El Sol, que es el capricho por
antonomasia, miró por la ventana mientras jugabas en tu cuarto, y se dijo: “Me
gusta su mirada”.
Entonces
descendió bruscamente por su escalera de arena y atravesó haciendo mucho ruido
la ventana. Luego, se inclinó sobre ti con la extraña ternura de un padre y te
dio con sus colores en el rostro. De ahí que tus ojos fueron en adelante miel y
tus mejillas extraordinariamente bronceadas. Por haber contemplado al que te
visitó, tienes esos ojos tan extrañamente grandes; y por haberte peinado el
pelo con tanta ternura, se te quedaron para siempre los rulos dorados.
Al mismo
tiempo, cuando el sol expresó su alegría, llenó todo tu cuarto de una atmósfera
calurosa, de un verano luminoso; y todo ese calor viviente pensaba y decía: “Estarás
eternamente influida por mi beso. Serás hermosa a mi manera.
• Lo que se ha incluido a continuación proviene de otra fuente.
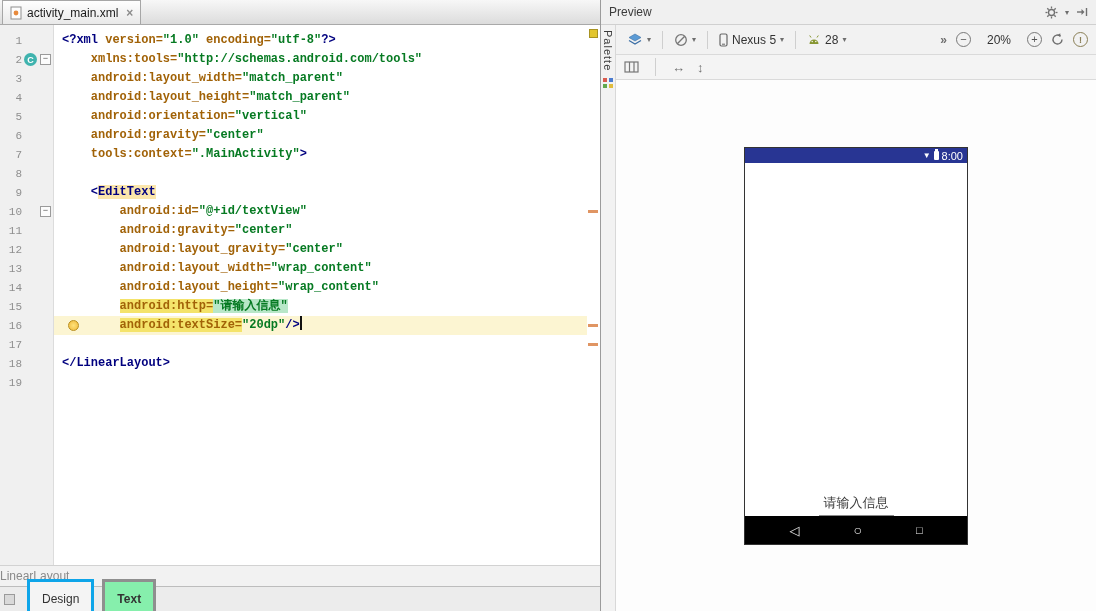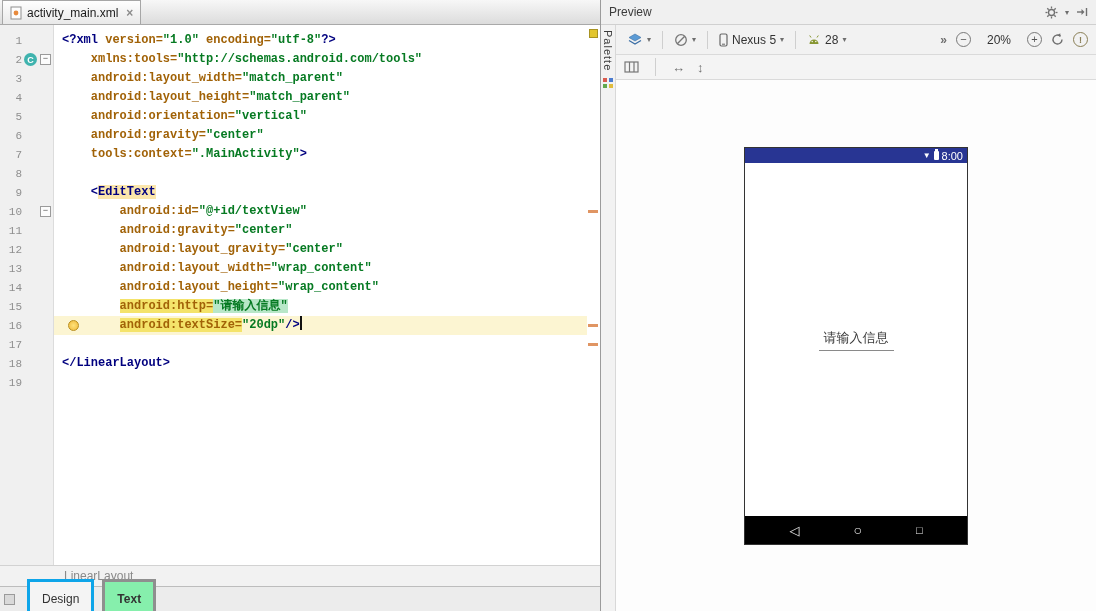"请输入信息" .dscreen { align-items: center -> flex-end }
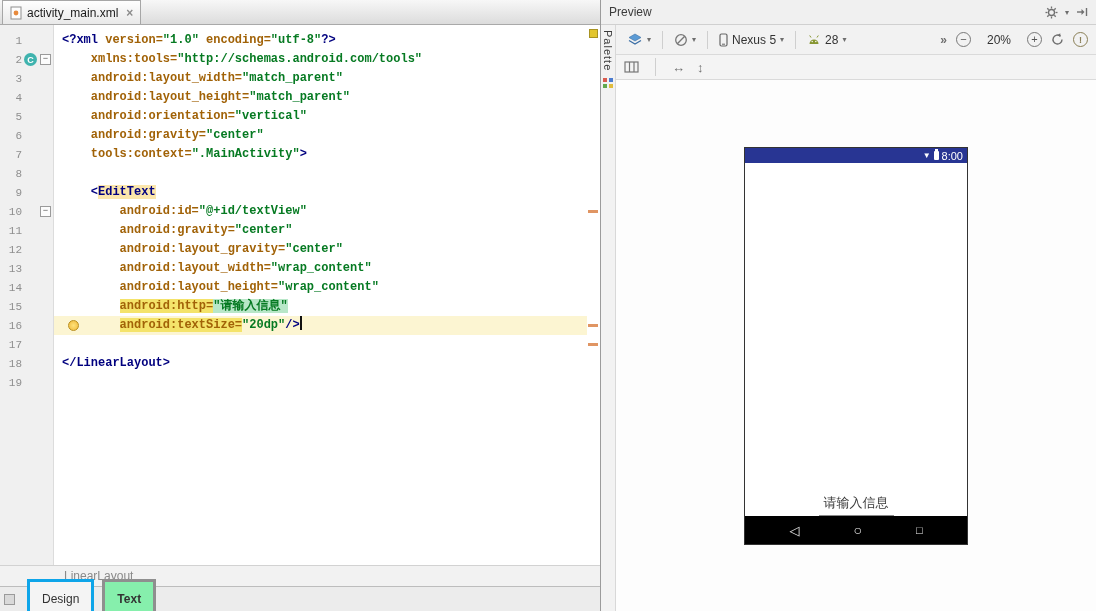"LinearLayout" .crumb { padding-left: 64px -> none }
Amarás lo que yo
amo y lo que me ama: la playa, el helado, el ruido y el día, el mar azul
inmenso, las sandías y las frutillas, el lugar donde estés, la amante que
serás, las flores de colores, sus perfumes que aromatizan, las aves que dan
vueltas y vueltas sobre el mar.
Y serás
amada por quienes me aman, cortejada por quienes me cortejan. Serás la reina de
los hombres de ojos miel, a quienes también peiné con mis caricias diurnas, de
los que aman el verano, la playa, las frutas, el helado, el lugar donde están,
la mujer a quien conocerán, las flores coloridas y divertidas de la playa de
todos los días, los perfumes que aromatizan el lugar, y los peces que nadan en
las aguas turbulentas”.
Y por todo eso, hermosa y querida niña, estoy ahora
postrado a tus pies, buscando en toda tu persona el reflejo del Dios amistoso,
del padrino fatídico, del nodrizo envenenador de todos los soláticos.